Revision tracking records:
━━━━━━━━━━━━━━━━

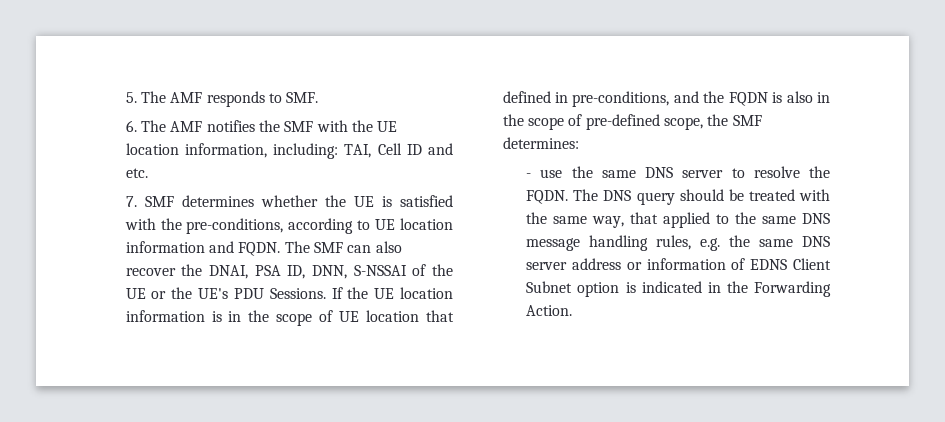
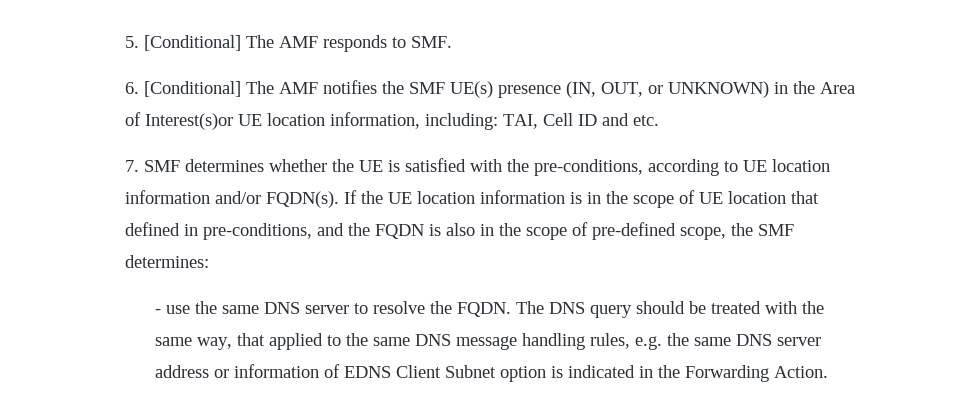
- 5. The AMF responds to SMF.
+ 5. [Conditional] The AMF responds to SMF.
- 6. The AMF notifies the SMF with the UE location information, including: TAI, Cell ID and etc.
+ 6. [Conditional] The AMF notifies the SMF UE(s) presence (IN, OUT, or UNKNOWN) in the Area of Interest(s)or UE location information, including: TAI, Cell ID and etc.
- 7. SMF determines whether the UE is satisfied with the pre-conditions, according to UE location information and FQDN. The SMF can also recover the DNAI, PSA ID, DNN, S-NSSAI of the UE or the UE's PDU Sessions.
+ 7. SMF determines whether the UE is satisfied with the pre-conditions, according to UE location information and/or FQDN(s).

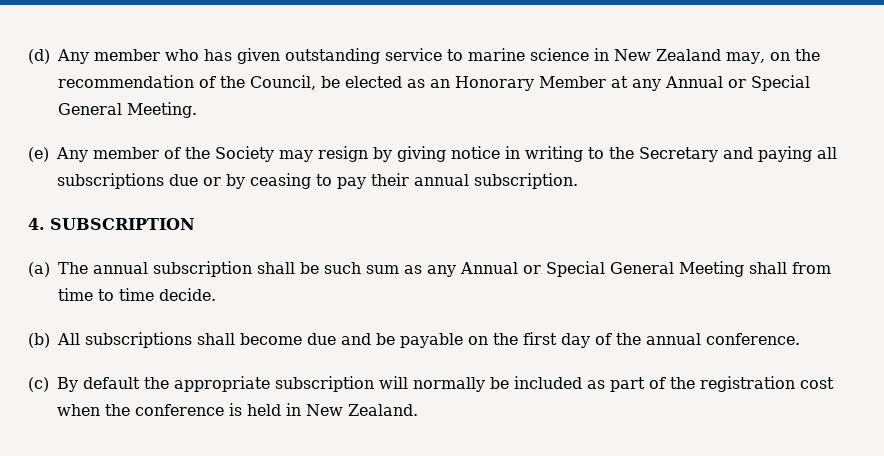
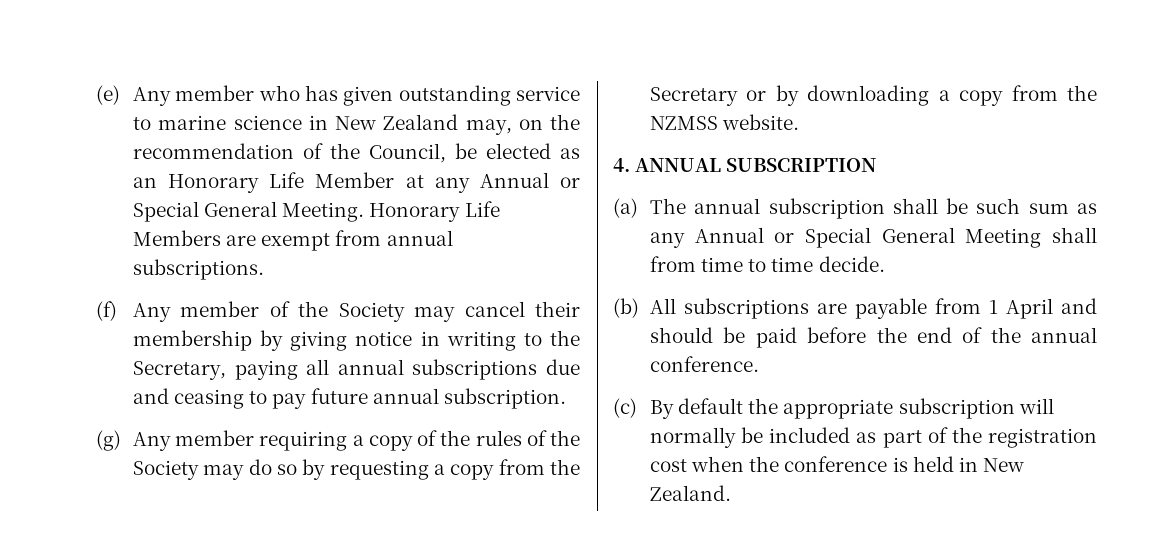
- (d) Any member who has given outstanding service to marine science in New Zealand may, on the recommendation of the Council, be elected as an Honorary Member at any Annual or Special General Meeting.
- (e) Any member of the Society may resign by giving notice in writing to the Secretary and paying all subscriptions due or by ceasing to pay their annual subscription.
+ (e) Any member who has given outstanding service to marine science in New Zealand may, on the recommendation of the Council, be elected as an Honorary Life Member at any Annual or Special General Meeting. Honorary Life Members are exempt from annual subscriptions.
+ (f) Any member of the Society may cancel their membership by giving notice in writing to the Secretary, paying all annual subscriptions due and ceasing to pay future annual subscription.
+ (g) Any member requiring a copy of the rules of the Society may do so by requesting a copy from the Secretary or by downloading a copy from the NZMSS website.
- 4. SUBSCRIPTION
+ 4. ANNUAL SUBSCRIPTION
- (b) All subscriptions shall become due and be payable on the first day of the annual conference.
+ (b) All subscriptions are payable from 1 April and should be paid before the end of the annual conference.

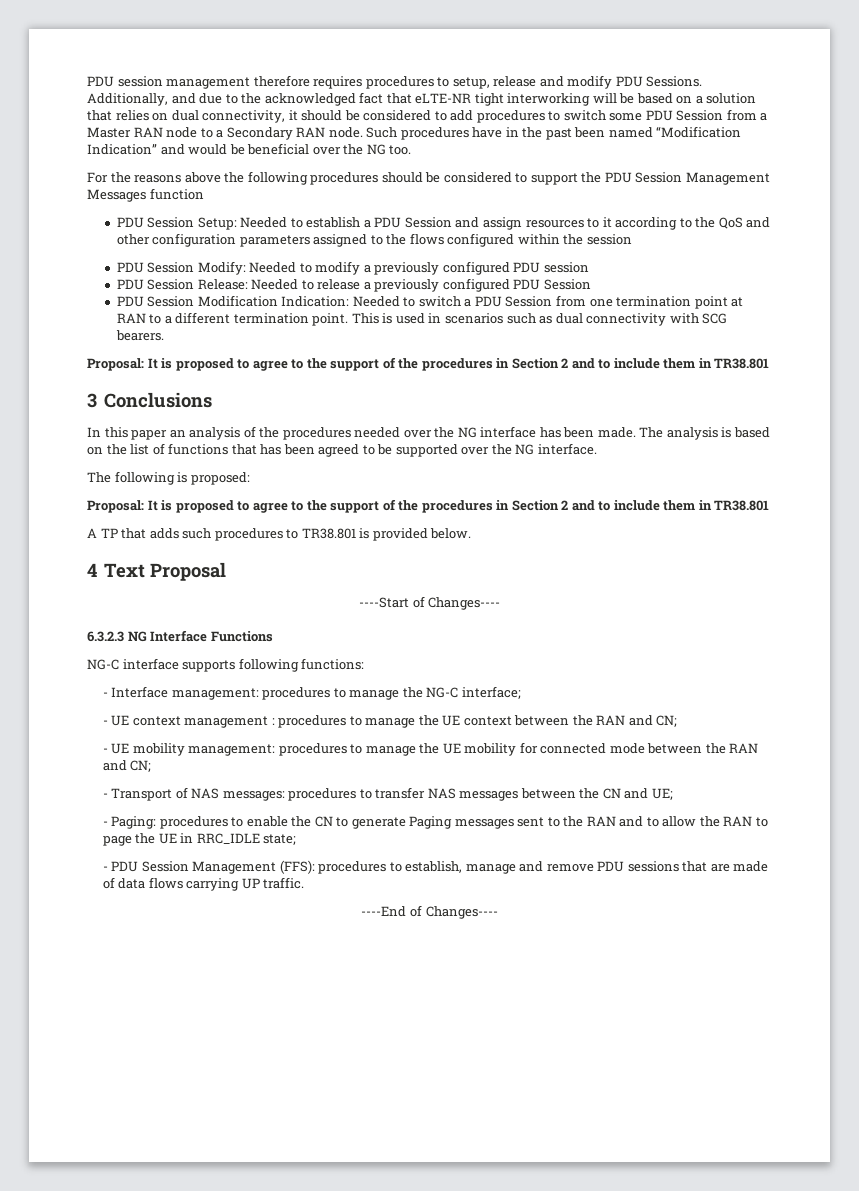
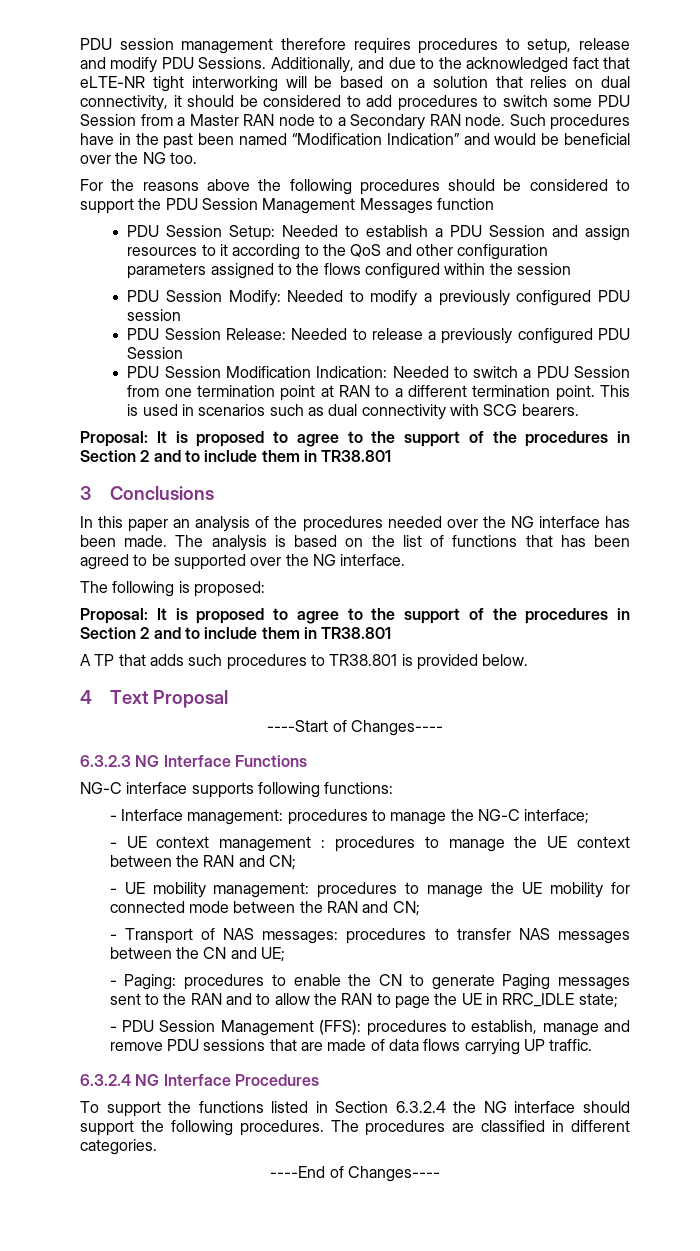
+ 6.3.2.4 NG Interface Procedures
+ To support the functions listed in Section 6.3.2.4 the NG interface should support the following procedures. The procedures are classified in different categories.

━━━━━━━━━━━━━━━━

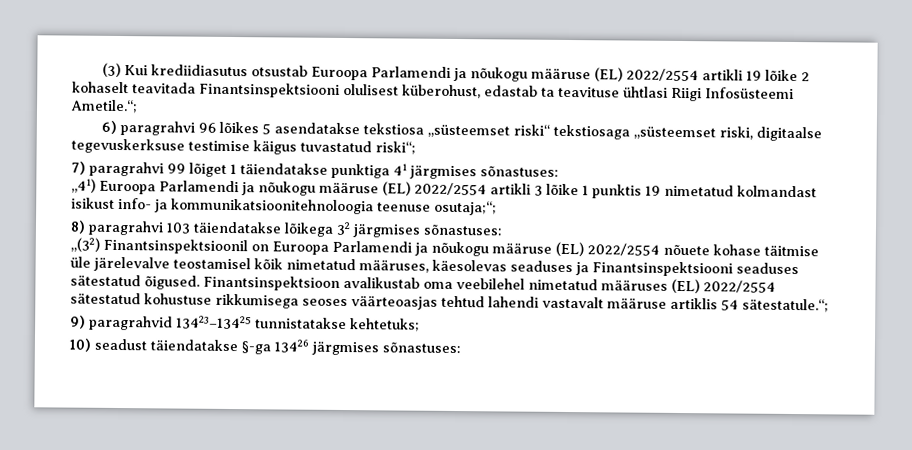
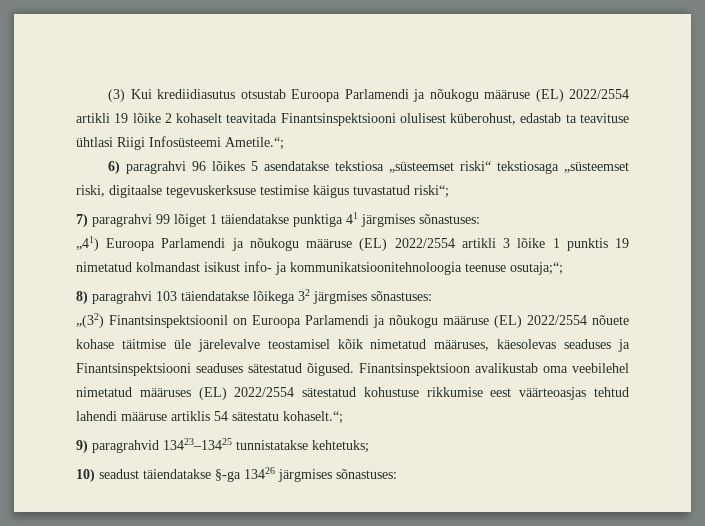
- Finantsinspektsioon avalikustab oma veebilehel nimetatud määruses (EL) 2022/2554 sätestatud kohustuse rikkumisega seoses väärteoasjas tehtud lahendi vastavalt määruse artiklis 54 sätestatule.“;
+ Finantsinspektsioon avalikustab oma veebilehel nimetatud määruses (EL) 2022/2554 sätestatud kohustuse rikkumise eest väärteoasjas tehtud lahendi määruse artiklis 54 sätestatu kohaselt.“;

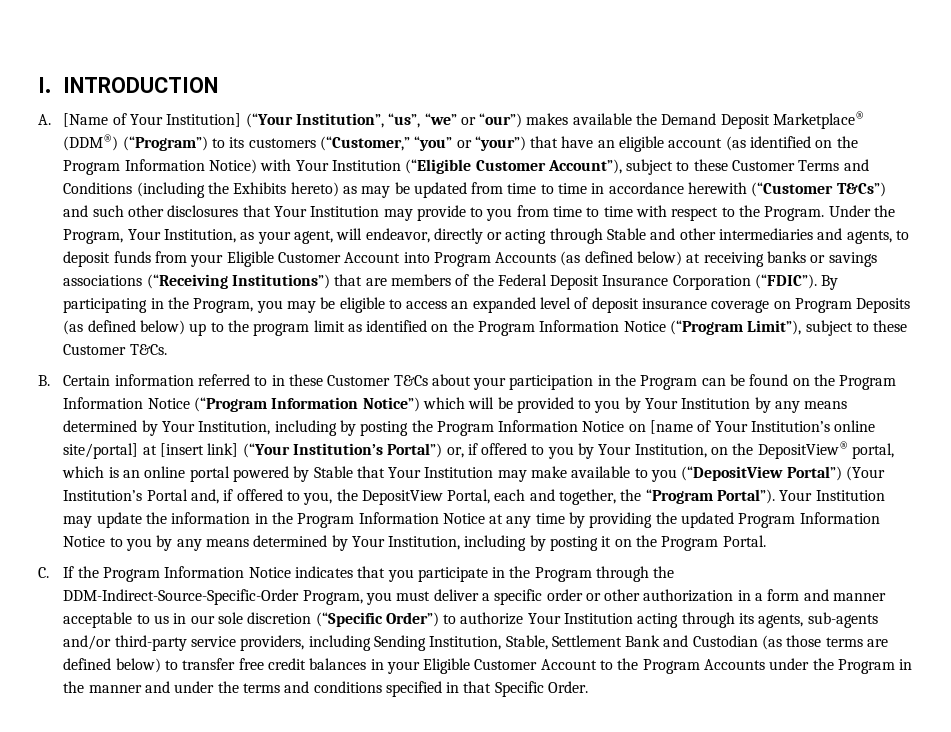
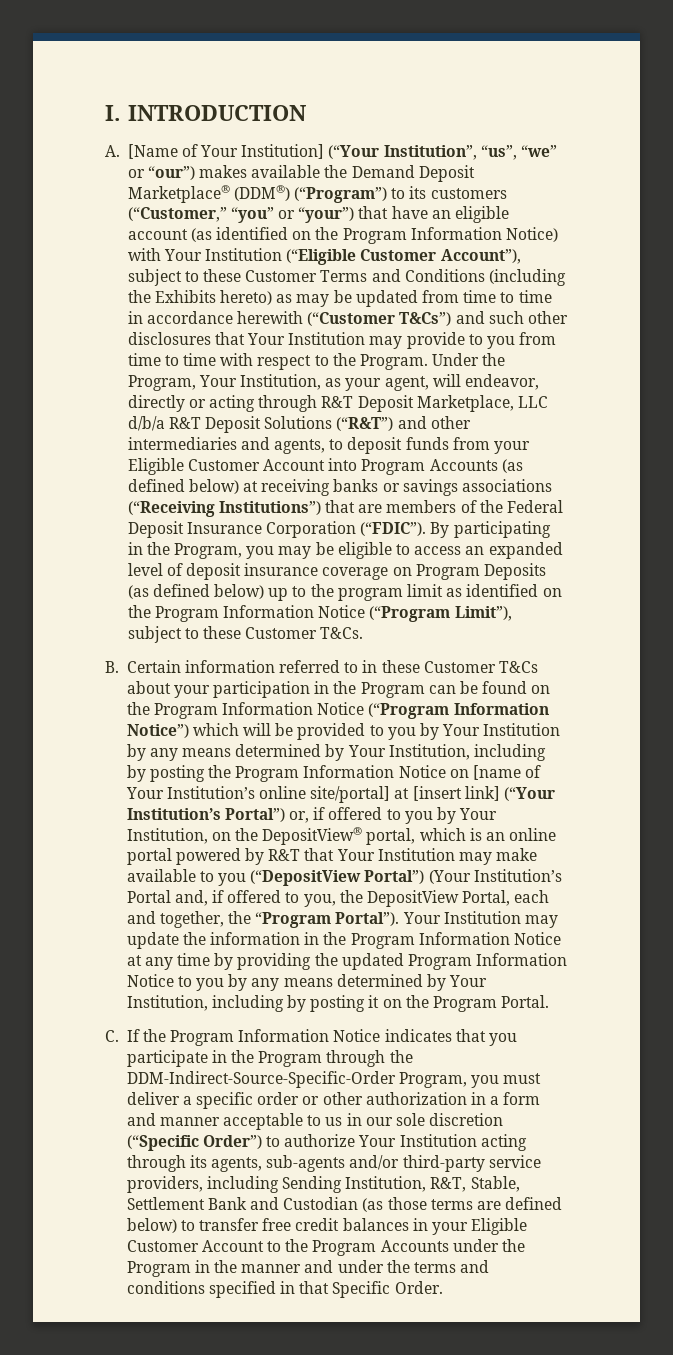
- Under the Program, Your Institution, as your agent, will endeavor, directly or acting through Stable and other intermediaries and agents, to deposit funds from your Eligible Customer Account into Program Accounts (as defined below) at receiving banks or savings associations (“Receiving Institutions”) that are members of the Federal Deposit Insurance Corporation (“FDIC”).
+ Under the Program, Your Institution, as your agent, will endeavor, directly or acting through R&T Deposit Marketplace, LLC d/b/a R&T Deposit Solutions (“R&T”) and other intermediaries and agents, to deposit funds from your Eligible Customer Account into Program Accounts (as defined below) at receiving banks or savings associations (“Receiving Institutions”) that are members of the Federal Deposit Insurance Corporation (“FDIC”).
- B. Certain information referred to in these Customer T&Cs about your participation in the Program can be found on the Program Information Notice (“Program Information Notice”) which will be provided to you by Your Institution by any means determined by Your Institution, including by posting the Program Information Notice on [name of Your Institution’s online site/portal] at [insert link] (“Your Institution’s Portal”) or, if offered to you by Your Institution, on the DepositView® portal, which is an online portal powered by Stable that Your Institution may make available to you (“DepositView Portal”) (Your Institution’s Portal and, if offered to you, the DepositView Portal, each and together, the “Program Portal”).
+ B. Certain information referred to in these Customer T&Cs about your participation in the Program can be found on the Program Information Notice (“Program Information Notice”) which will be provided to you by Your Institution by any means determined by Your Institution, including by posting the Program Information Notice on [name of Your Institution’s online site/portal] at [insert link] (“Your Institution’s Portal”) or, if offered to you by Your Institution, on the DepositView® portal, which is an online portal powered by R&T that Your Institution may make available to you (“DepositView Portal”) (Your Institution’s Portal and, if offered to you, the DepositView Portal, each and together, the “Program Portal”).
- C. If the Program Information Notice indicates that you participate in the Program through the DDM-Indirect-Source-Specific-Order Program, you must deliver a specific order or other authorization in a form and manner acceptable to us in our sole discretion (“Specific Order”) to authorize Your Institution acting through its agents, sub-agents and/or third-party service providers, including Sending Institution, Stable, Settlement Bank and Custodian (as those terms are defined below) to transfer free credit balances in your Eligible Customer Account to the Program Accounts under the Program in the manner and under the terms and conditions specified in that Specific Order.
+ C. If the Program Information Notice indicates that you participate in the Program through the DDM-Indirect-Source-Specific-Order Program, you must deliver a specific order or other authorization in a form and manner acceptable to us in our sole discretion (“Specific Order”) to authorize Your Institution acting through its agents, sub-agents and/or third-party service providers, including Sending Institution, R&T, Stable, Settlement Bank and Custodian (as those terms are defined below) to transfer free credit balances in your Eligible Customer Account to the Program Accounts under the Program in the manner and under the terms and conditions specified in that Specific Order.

━━━━━━━━━━━━━━━━

Among the lines above, show every one that contains the string "writing".

- (e) Any member of the Society may resign by giving notice in writing to the Secretary and paying all subscriptions due or by ceasing to pay their annual subscription.
+ (f) Any member of the Society may cancel their membership by giving notice in writing to the Secretary, paying all annual subscriptions due and ceasing to pay future annual subscription.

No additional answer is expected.